* Material for the task
|---|

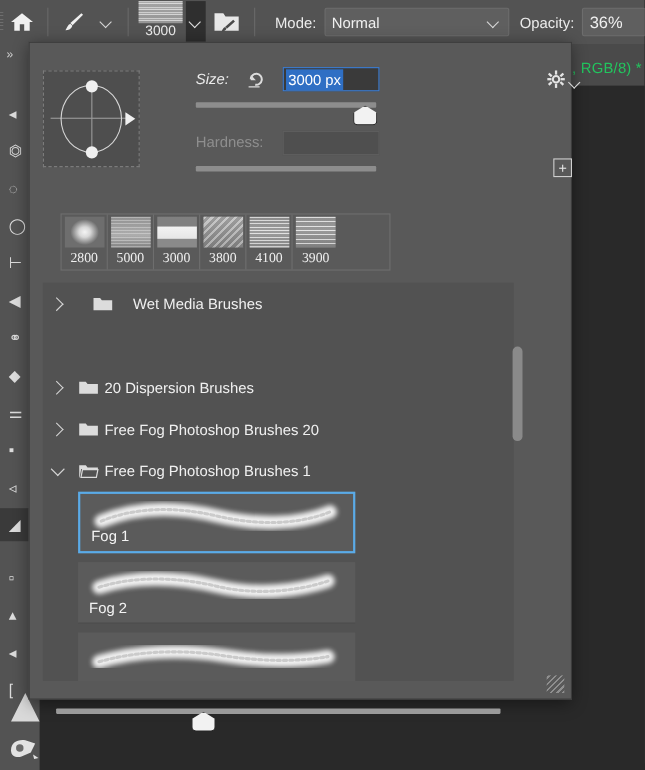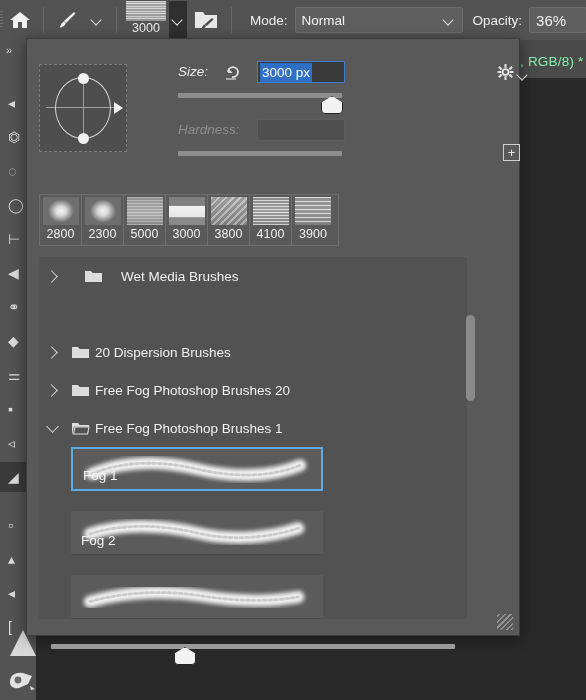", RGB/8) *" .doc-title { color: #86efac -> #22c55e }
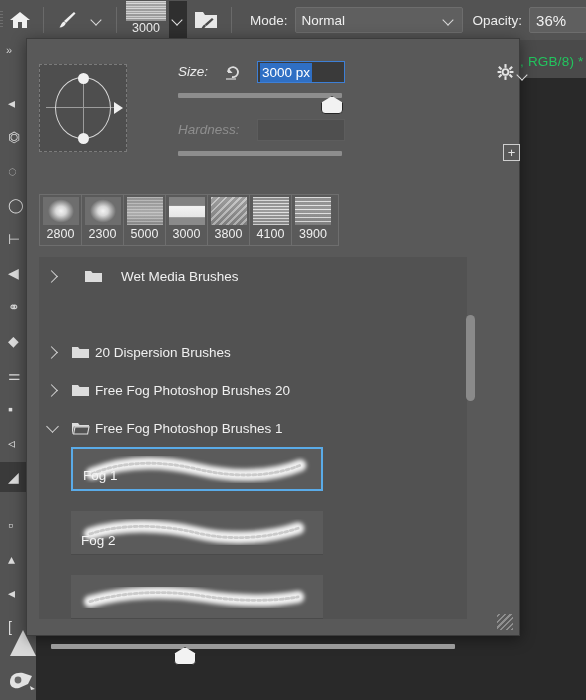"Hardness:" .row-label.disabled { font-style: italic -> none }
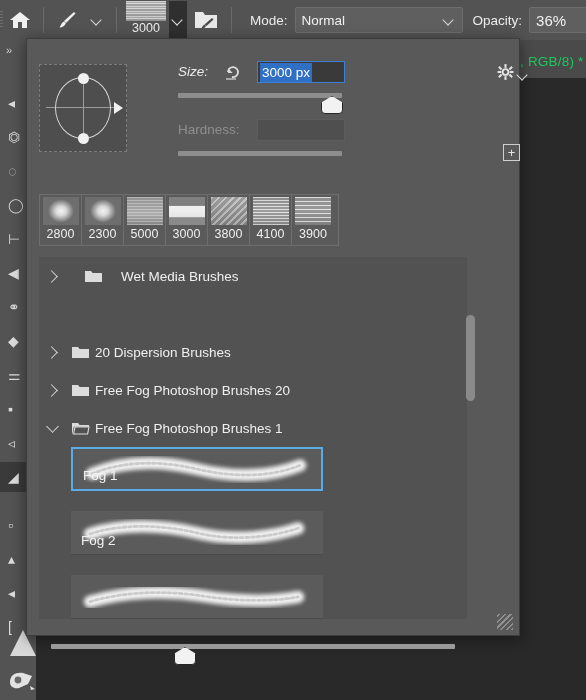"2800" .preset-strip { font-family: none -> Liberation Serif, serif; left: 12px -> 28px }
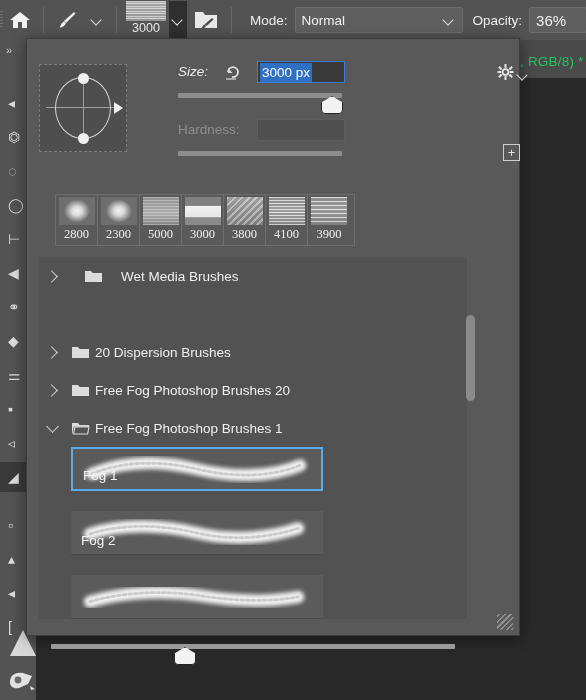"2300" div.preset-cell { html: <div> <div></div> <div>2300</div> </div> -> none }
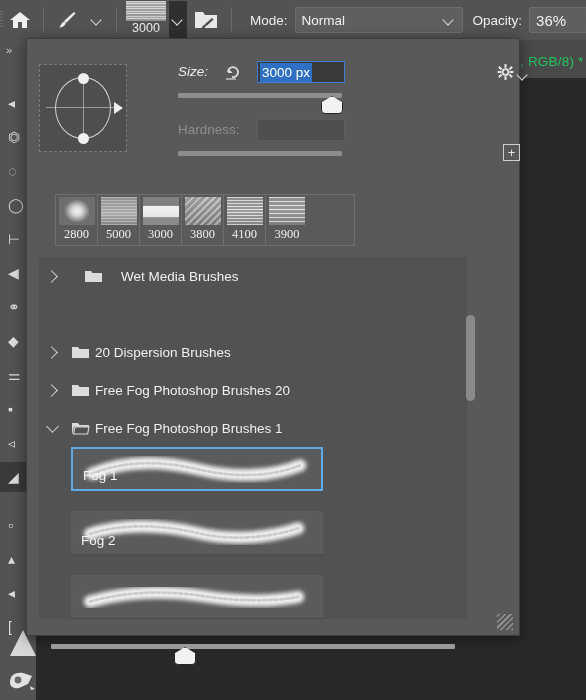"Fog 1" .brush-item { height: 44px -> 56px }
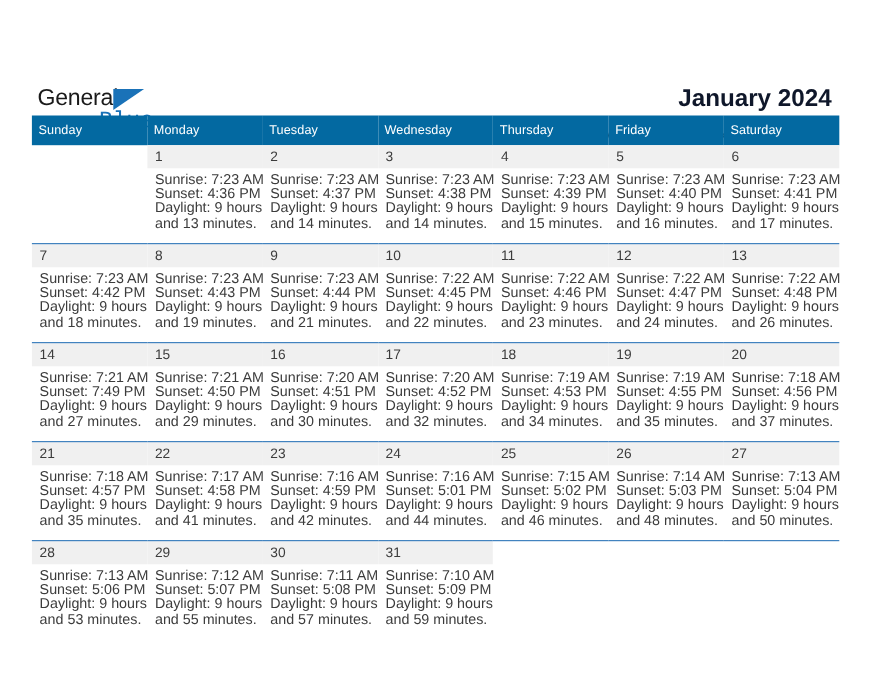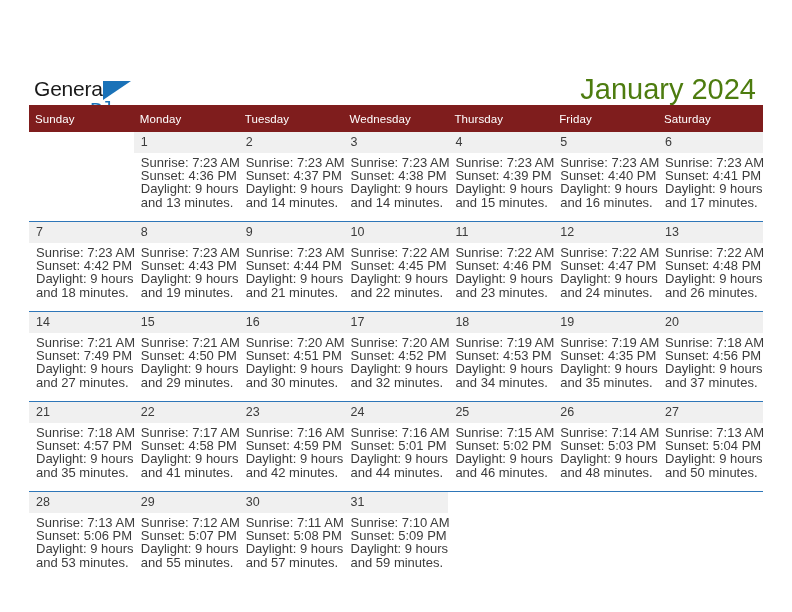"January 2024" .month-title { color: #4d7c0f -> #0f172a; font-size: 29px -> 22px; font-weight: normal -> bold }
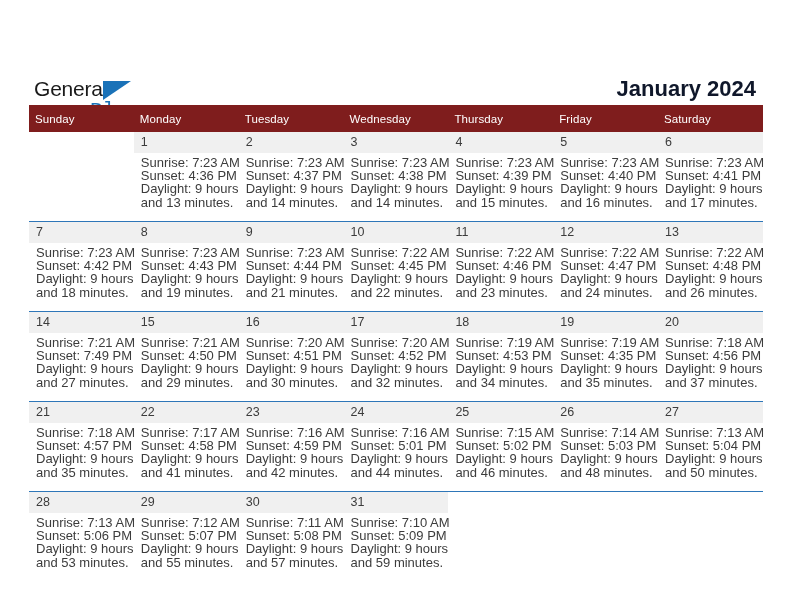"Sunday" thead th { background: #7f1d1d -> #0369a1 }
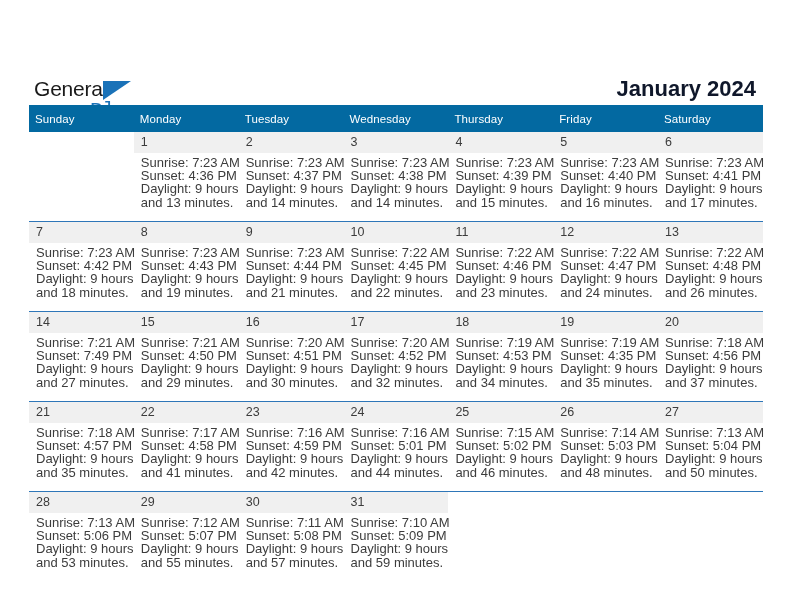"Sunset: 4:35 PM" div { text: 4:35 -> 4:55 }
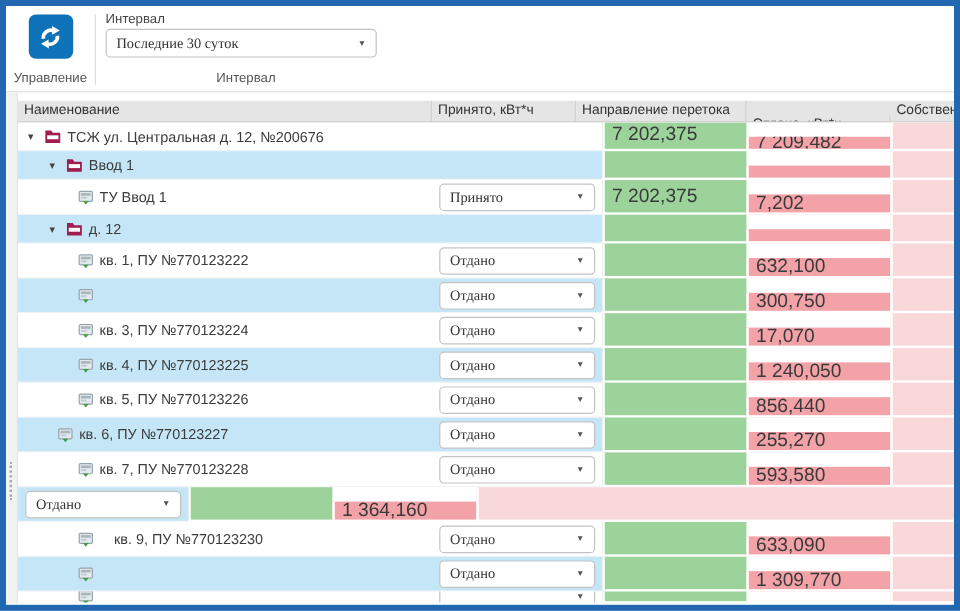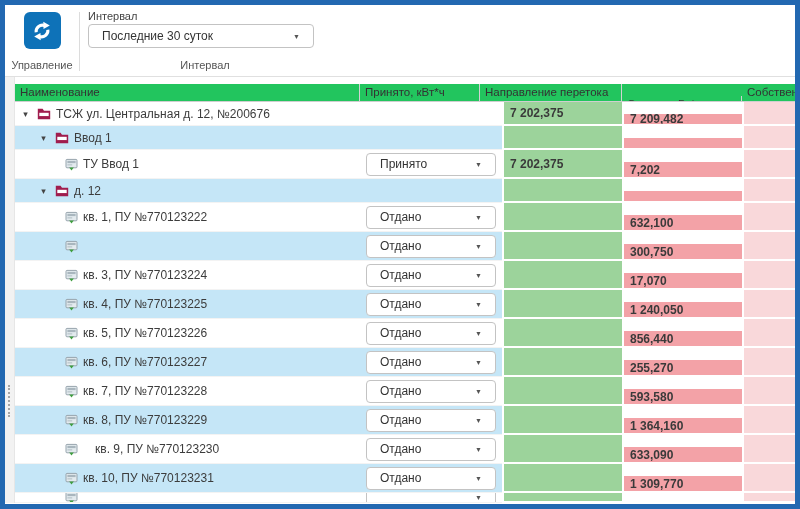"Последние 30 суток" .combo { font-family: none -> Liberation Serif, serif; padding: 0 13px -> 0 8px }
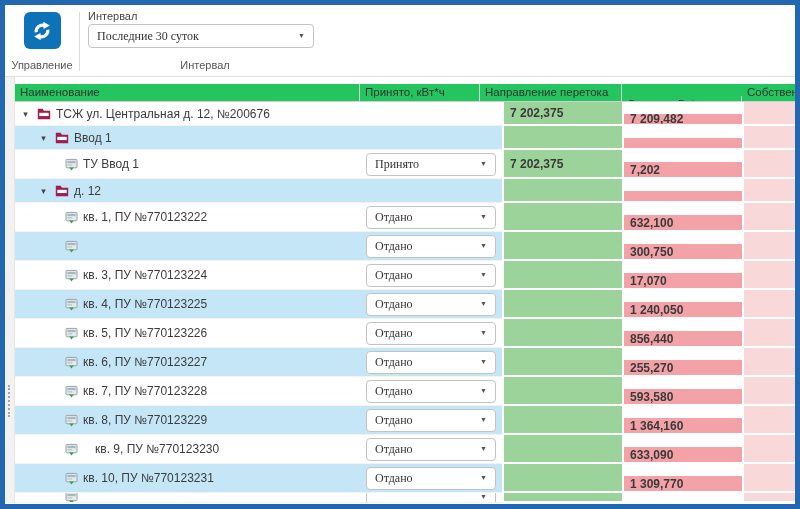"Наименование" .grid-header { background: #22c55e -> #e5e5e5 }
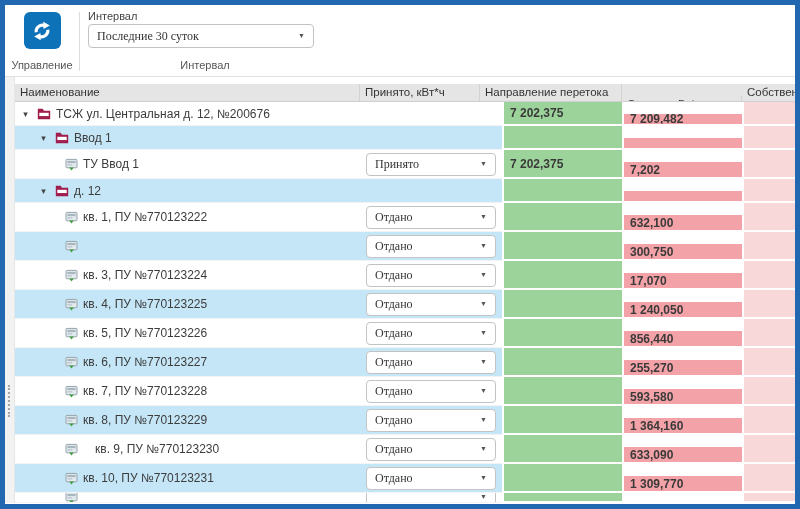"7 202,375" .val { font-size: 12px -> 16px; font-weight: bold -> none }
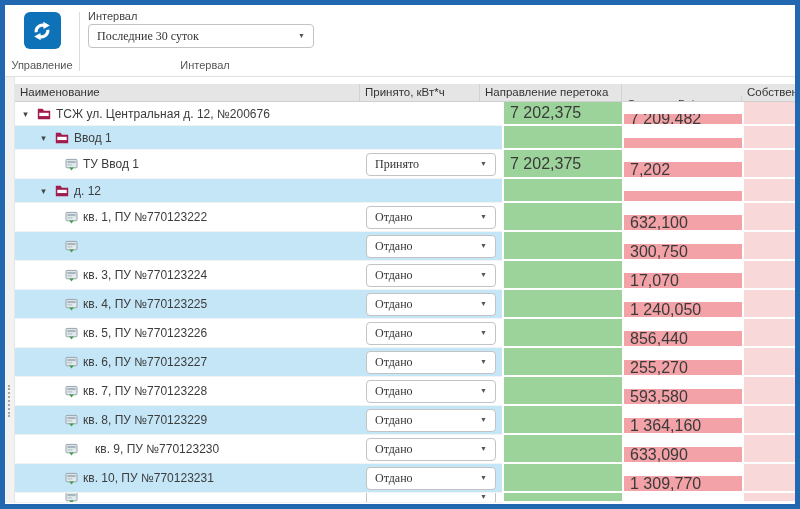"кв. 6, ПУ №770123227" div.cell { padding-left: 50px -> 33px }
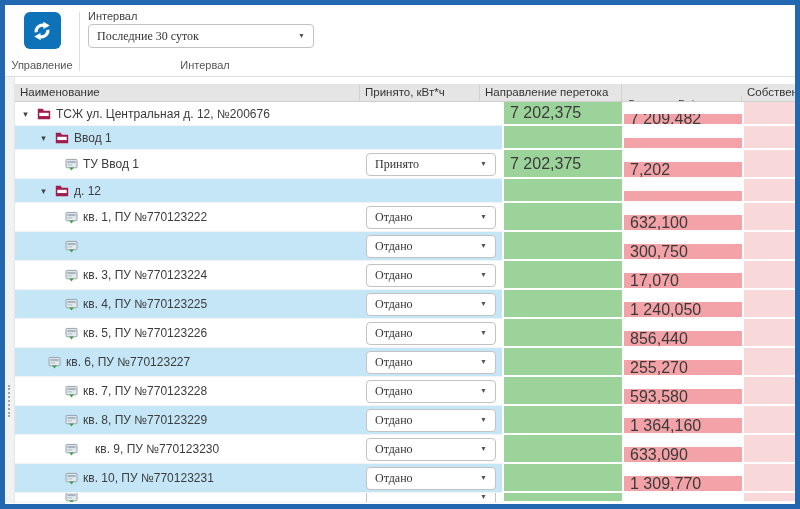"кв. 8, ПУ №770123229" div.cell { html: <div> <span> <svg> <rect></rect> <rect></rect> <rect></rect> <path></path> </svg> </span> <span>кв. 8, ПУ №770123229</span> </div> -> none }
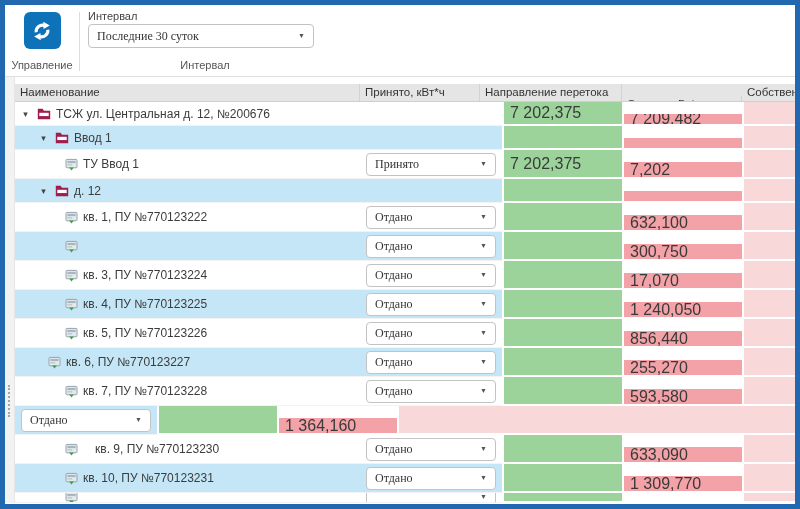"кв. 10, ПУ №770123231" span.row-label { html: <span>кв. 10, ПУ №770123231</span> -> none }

|---|

* Description of the task
Leaving all pictures out, output exactly the lines of the material above from the line with "text: 4:35 ->" to the line with "font-size: 12px ->", both included.

* Answer to the problem
"Sunset: 4:35 PM" div { text: 4:35 -> 4:55 }
"Последние 30 суток" .combo { font-family: none -> Liberation Serif, serif; padding: 0 13px -> 0 8px }
"Наименование" .grid-header { background: #22c55e -> #e5e5e5 }
"7 202,375" .val { font-size: 12px -> 16px; font-weight: bold -> none }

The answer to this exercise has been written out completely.